Modification records
----------------------------------------
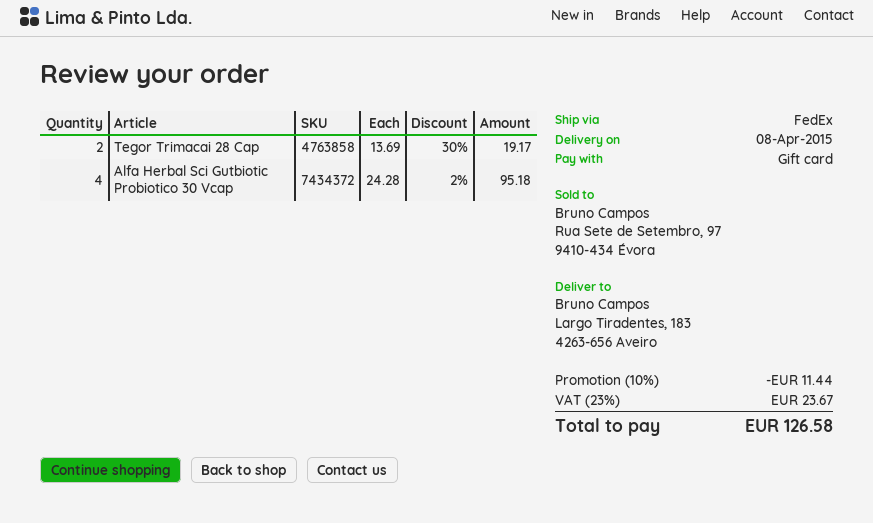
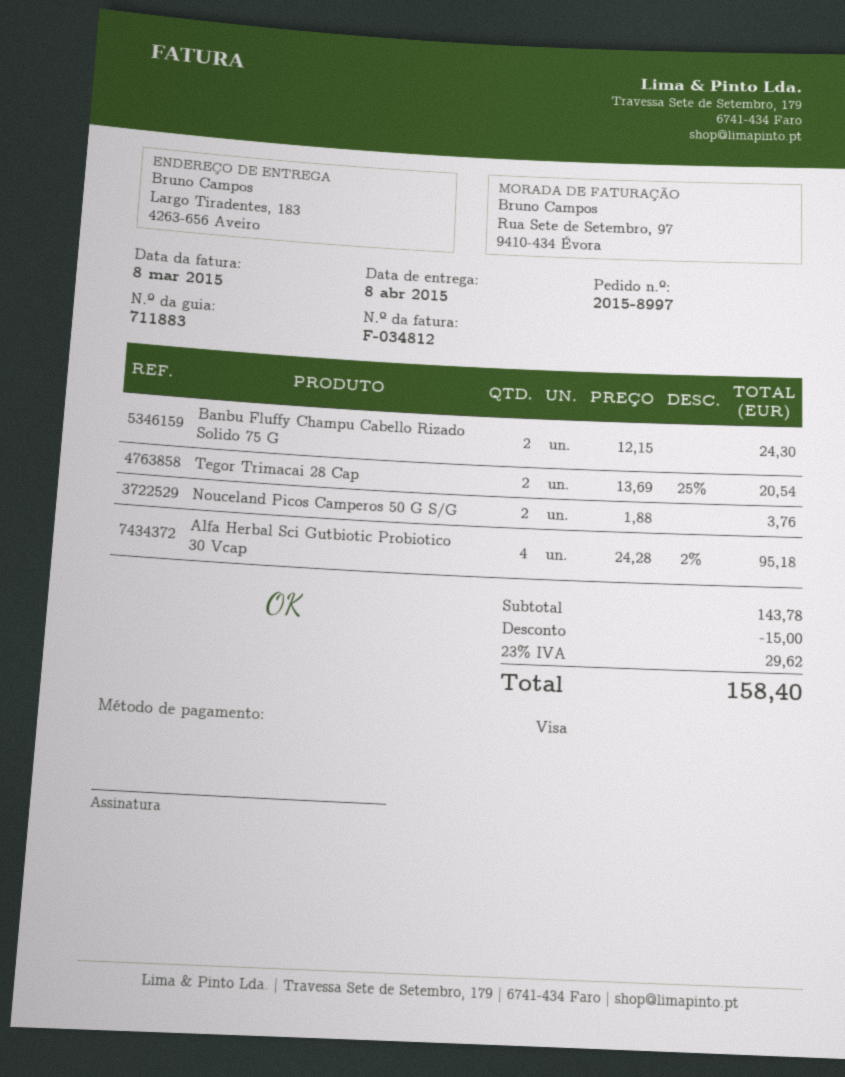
payment method: gift card -> Visa
Tegor Trimacai 28 Cap: 2 x 13.69 - 30% = 19.17 -> 2 x 13.69 - 25% = 20.54
Banbu Fluffy Champu Cabello Rizado Solido 75 G: none -> 2 x 12.15 = 24.30
Nouceland Picos Camperos 50 G S/G: none -> 2 x 1.88 = 3.76
discount: 11.44 -> 15.00
tax: 23% = 23.67 -> 23% = 29.62
total: 126.58 -> 158.40

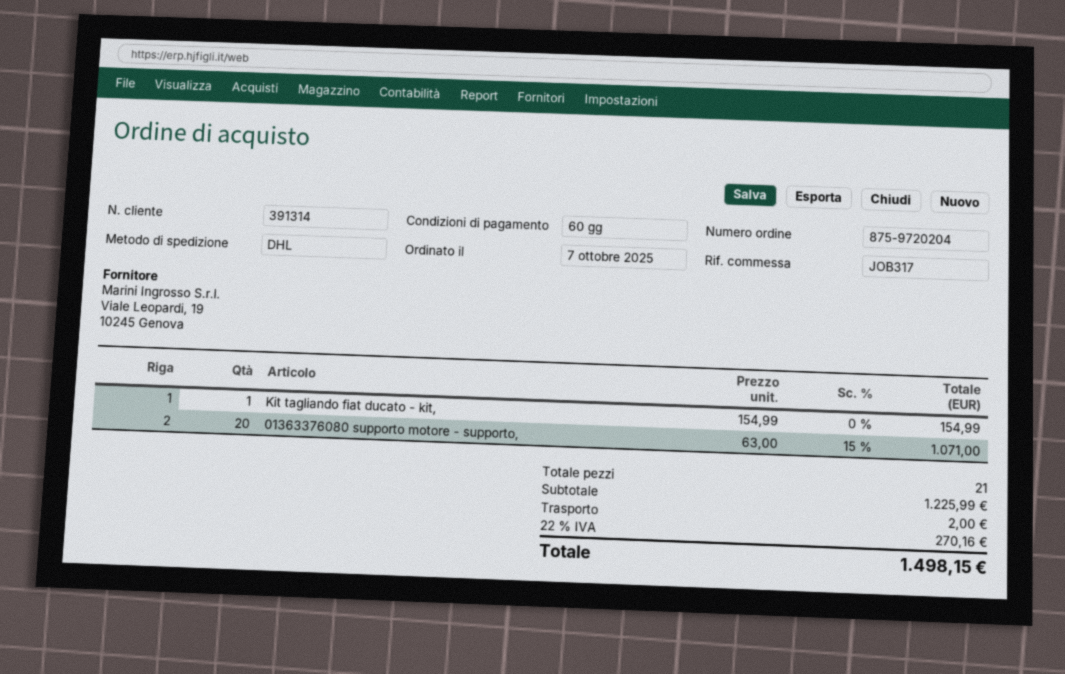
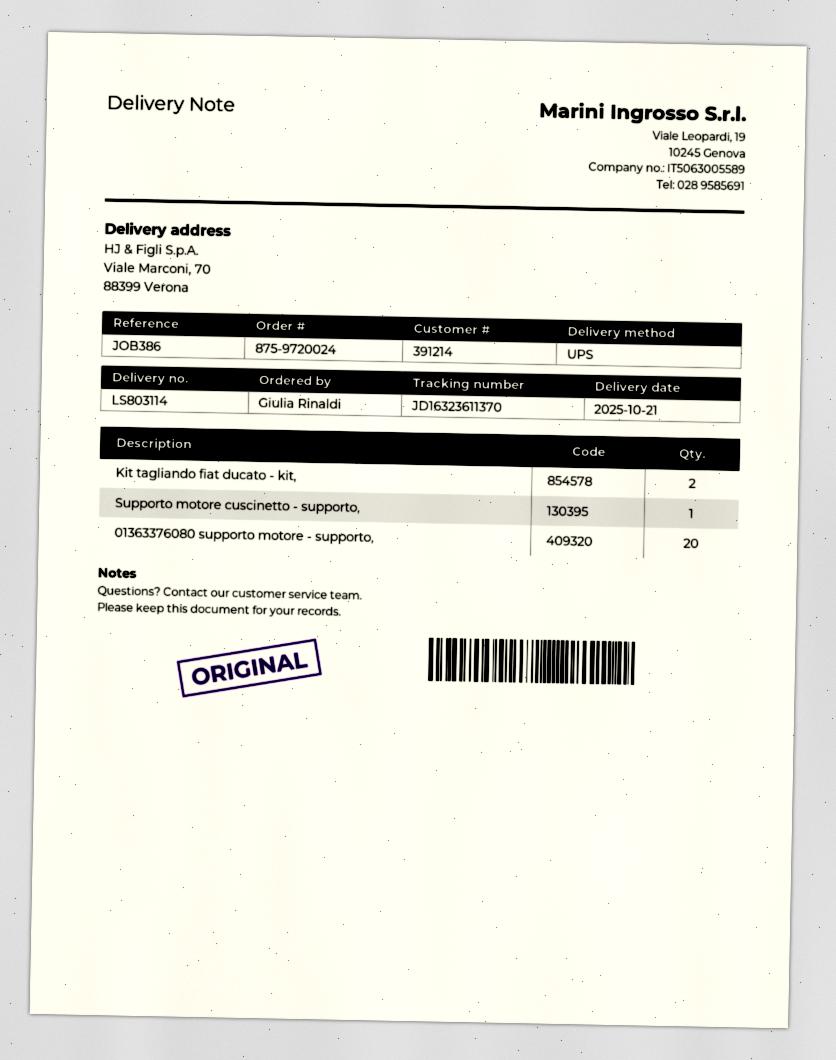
order number: 875-9720204 -> 875-9720024
customer number: 391314 -> 391214
reference: JOB317 -> JOB386
shipping method: DHL -> UPS
Kit tagliando fiat ducato - kit,: 1 -> 2
Supporto motore cuscinetto - supporto,: none -> 1

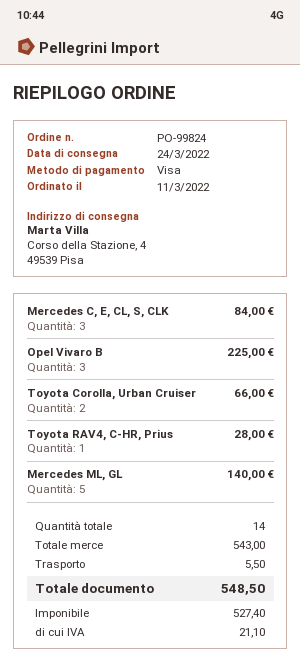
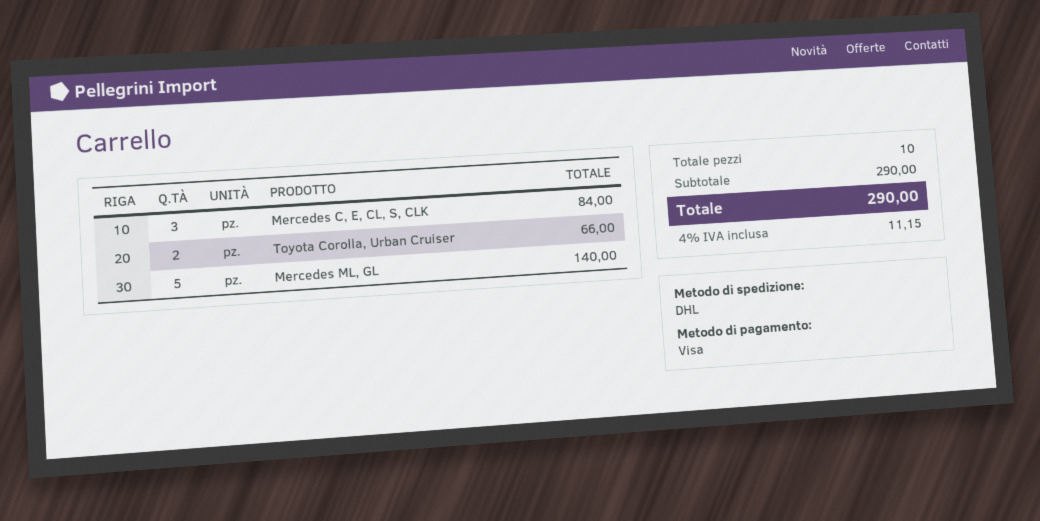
Opel Vivaro B: 3 for 225.00 -> none
Toyota RAV4, C-HR, Prius: 1 for 28.00 -> none
total quantity: 14 -> 10
subtotal: 543.00 -> 290.00
shipping: 5.50 -> none
tax: 21.10 -> 11.15
total: 548.50 -> 290.00

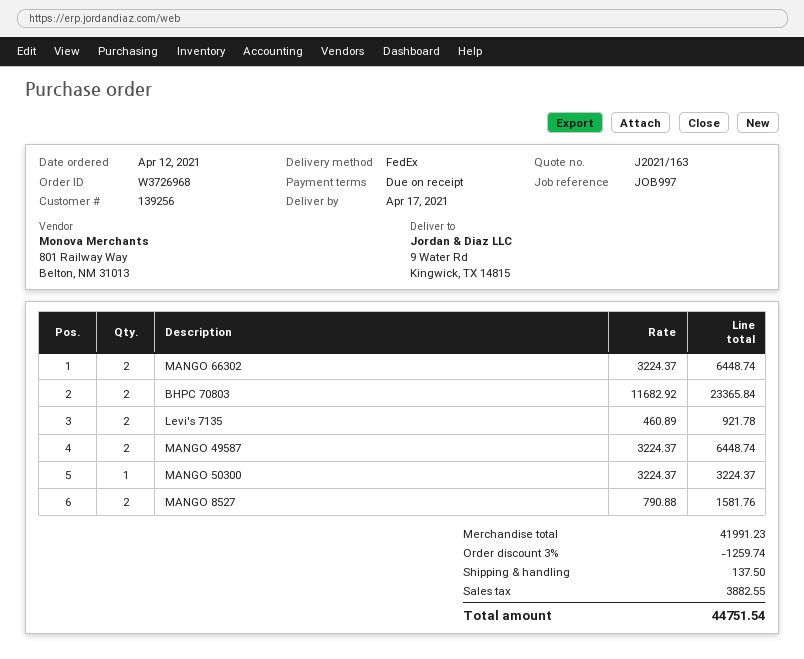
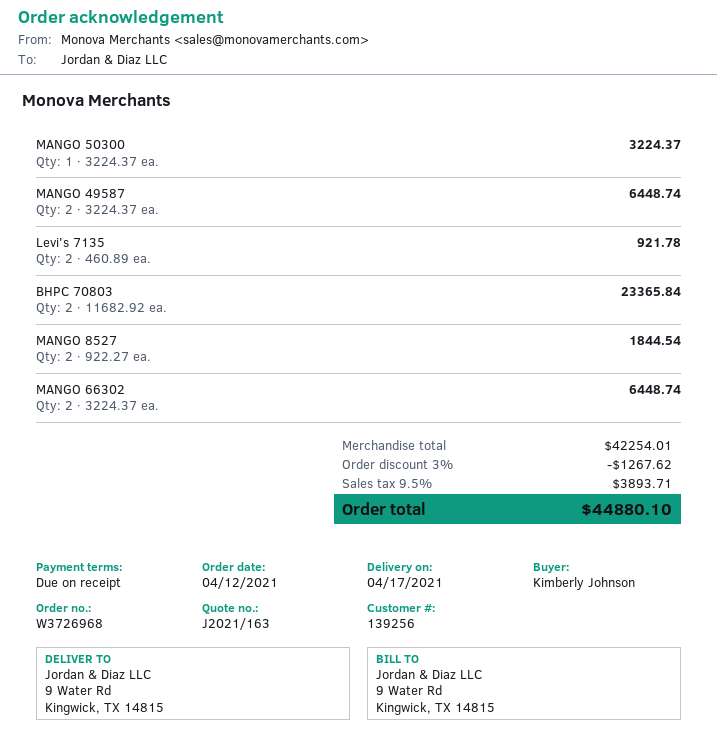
MANGO 8527: 2 x 790.88 = 1581.76 -> 2 x 922.27 = 1844.54
subtotal: 41991.23 -> 42254.01
discount: 3% = 1259.74 -> 3% = 1267.62
shipping: 137.50 -> none
tax: 3882.55 -> 3893.71
total: 44751.54 -> 44880.10

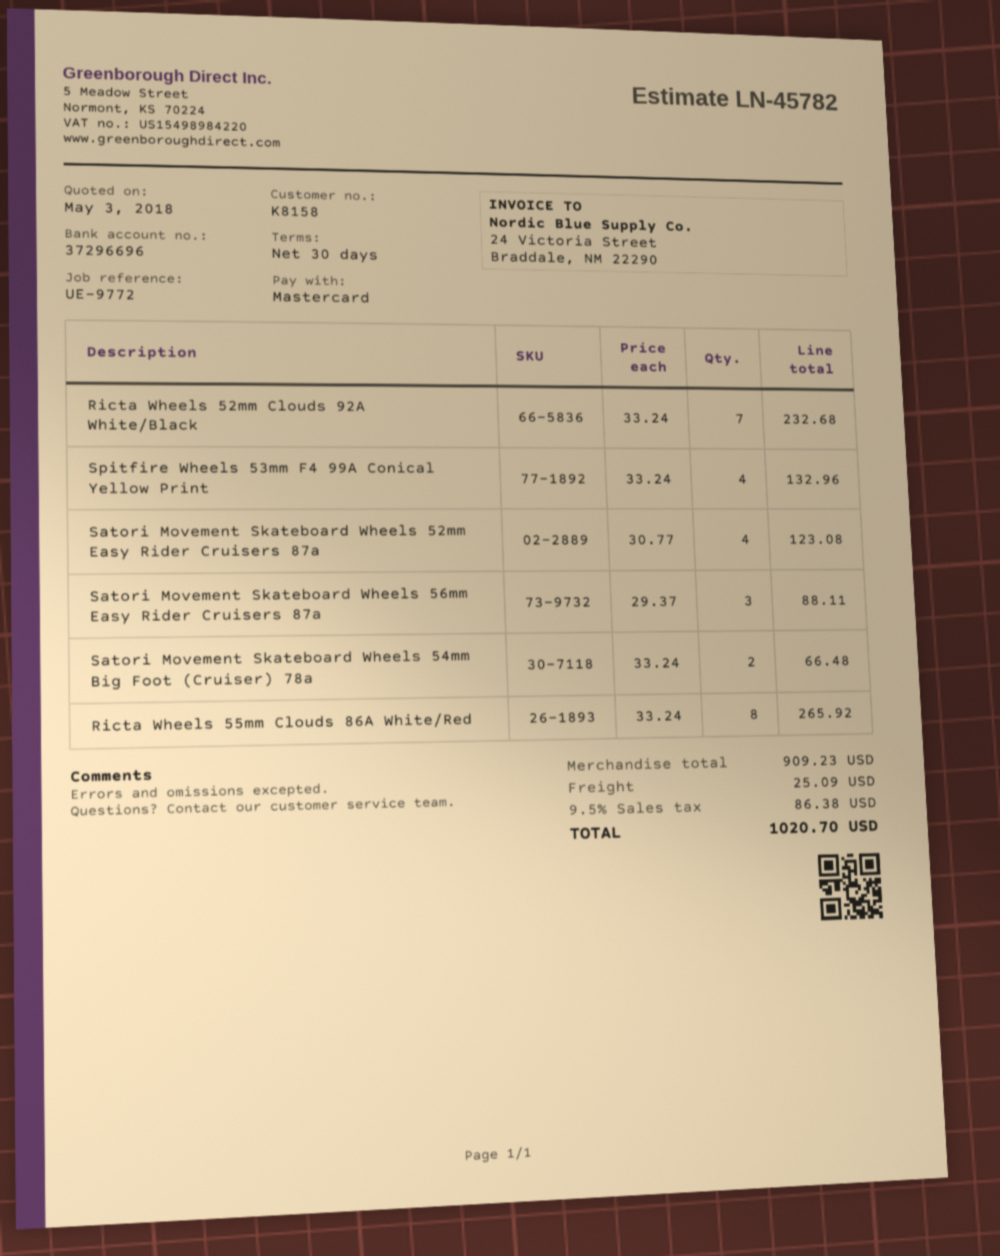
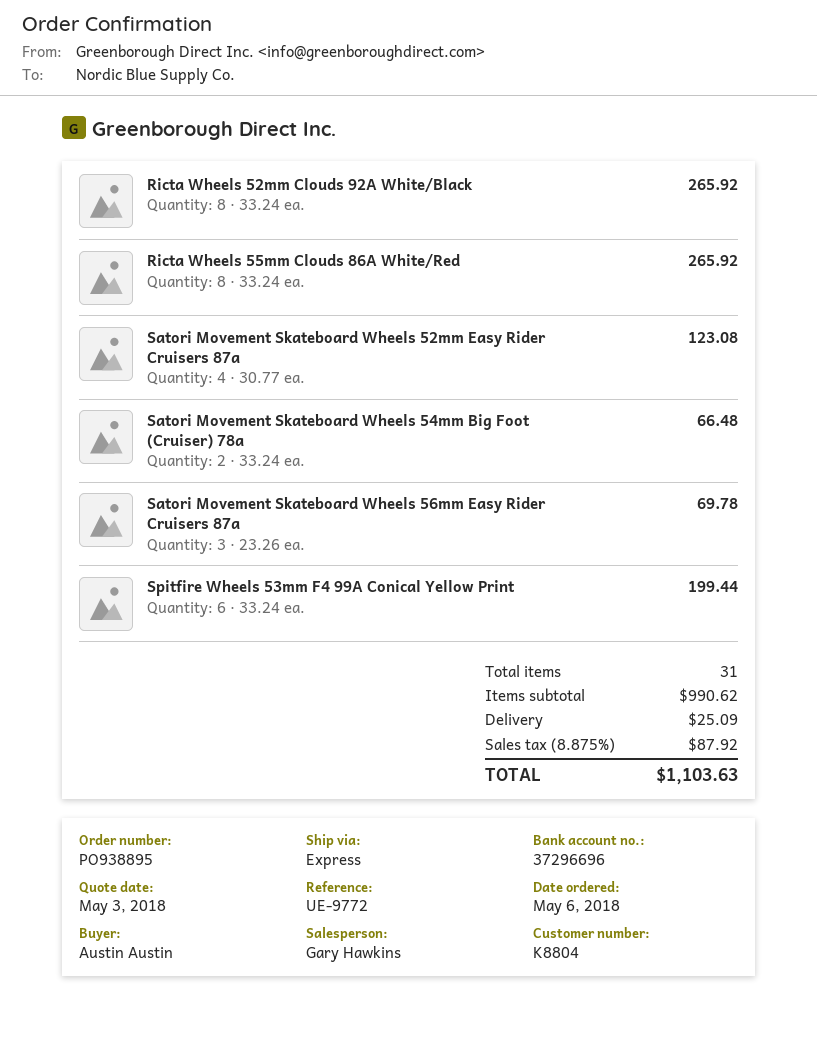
customer number: K8158 -> K8804
Ricta Wheels 52mm Clouds 92A White/Black: 7 x 33.24 = 232.68 -> 8 x 33.24 = 265.92
Spitfire Wheels 53mm F4 99A Conical Yellow Print: 4 x 33.24 = 132.96 -> 6 x 33.24 = 199.44
Satori Movement Skateboard Wheels 56mm Easy Rider Cruisers 87a: 3 x 29.37 = 88.11 -> 3 x 23.26 = 69.78
subtotal: 909.23 -> 990.62
tax: 9.5% = 86.38 -> 8.875% = 87.92
total: 1020.70 -> 1103.63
----------------------------------------
◆ ACTIVITY:
Print exactly the stretch of lines beginning with the one that holds "Ricta Wheels 52mm" and ending at the last line above.

◆ EXPECTED OUTPUT:
Ricta Wheels 52mm Clouds 92A White/Black: 7 x 33.24 = 232.68 -> 8 x 33.24 = 265.92
Spitfire Wheels 53mm F4 99A Conical Yellow Print: 4 x 33.24 = 132.96 -> 6 x 33.24 = 199.44
Satori Movement Skateboard Wheels 56mm Easy Rider Cruisers 87a: 3 x 29.37 = 88.11 -> 3 x 23.26 = 69.78
subtotal: 909.23 -> 990.62
tax: 9.5% = 86.38 -> 8.875% = 87.92
total: 1020.70 -> 1103.63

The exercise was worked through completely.